[Source data]

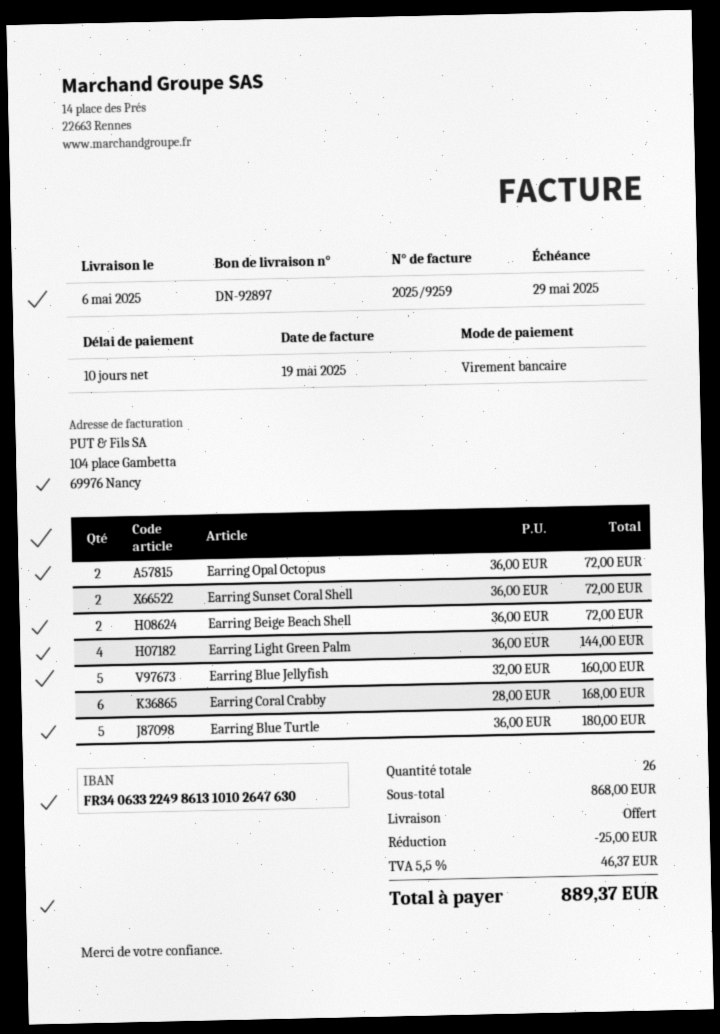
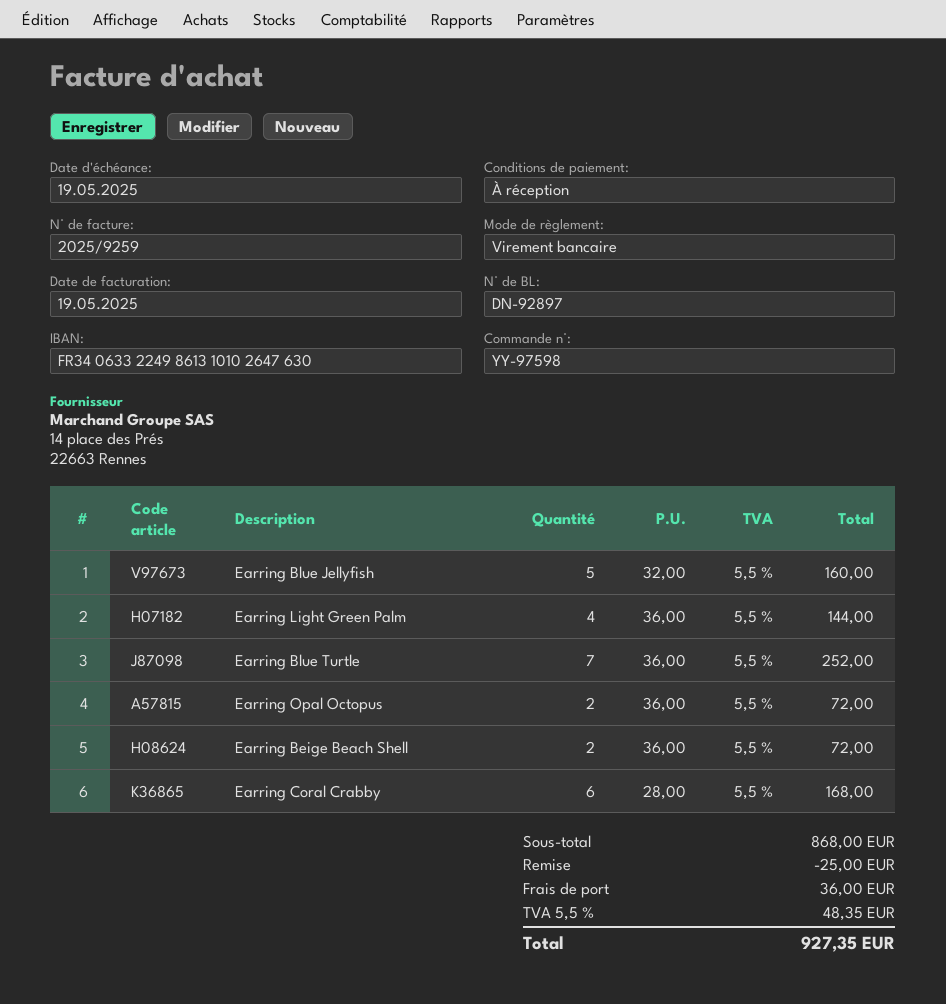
payment terms: 10 days -> on receipt
due date: 2025-05-29 -> 2025-05-19
Earring Sunset Coral Shell: 2 x 36.00 = 72.00 -> none
Earring Blue Turtle: 5 x 36.00 = 180.00 -> 7 x 36.00 = 252.00
shipping: 0.00 -> 36.00
tax: 5.5% = 46.37 -> 5.5% = 48.35
total: 889.37 -> 927.35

[/Source data]

- _What to produce_:
From the line containing "Earring Blue Turtle: 5" through the last line of the entries above, print each line exactly as it stands.

- _Written reply_:
Earring Blue Turtle: 5 x 36.00 = 180.00 -> 7 x 36.00 = 252.00
shipping: 0.00 -> 36.00
tax: 5.5% = 46.37 -> 5.5% = 48.35
total: 889.37 -> 927.35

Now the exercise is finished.